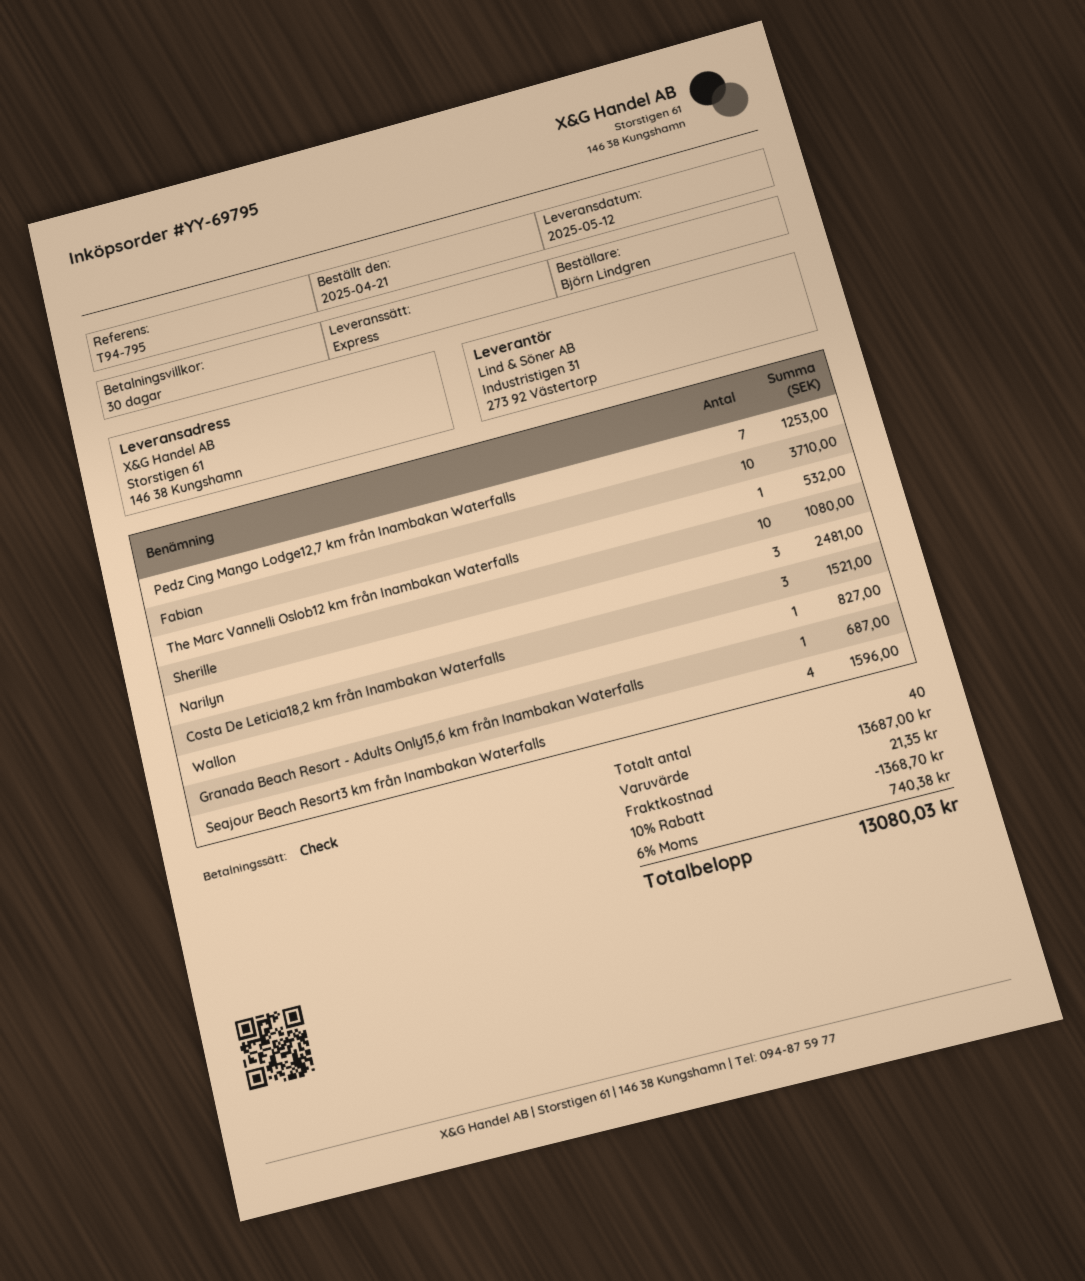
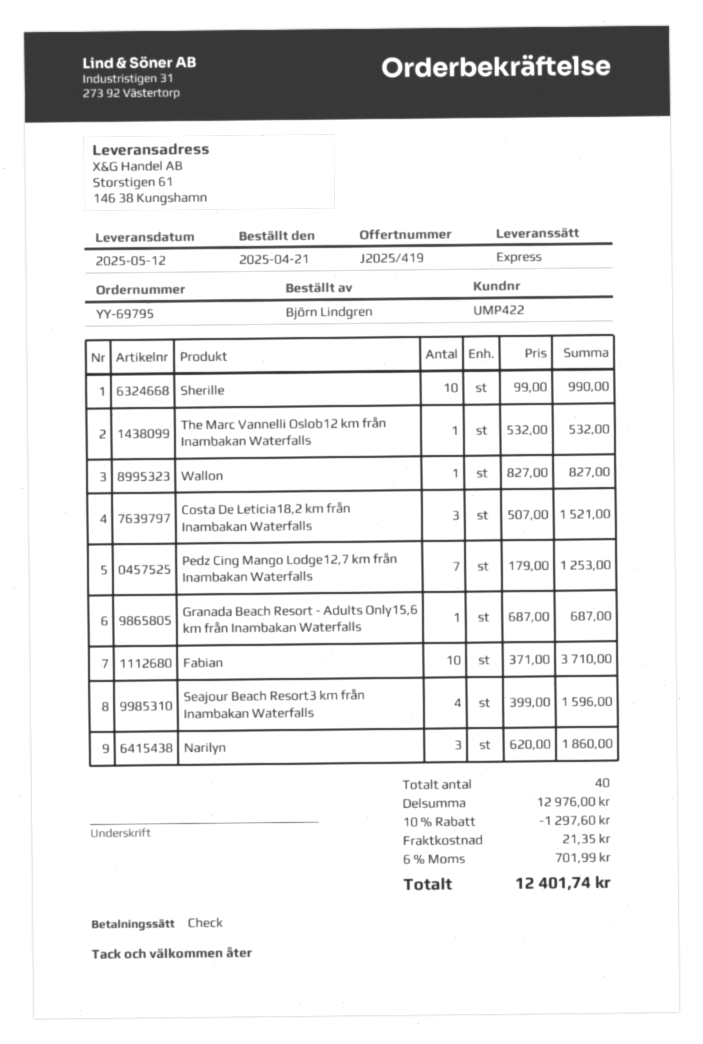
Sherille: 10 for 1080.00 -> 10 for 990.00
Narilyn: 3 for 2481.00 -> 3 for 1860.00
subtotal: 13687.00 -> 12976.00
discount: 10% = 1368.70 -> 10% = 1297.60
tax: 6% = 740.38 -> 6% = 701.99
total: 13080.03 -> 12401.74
================================
### INSTRUCTIONS FOR THE TASK
In the copy you write, the data above must appear exactly, with no pictures.

### FINISHED EXERCISE
Sherille: 10 for 1080.00 -> 10 for 990.00
Narilyn: 3 for 2481.00 -> 3 for 1860.00
subtotal: 13687.00 -> 12976.00
discount: 10% = 1368.70 -> 10% = 1297.60
tax: 6% = 740.38 -> 6% = 701.99
total: 13080.03 -> 12401.74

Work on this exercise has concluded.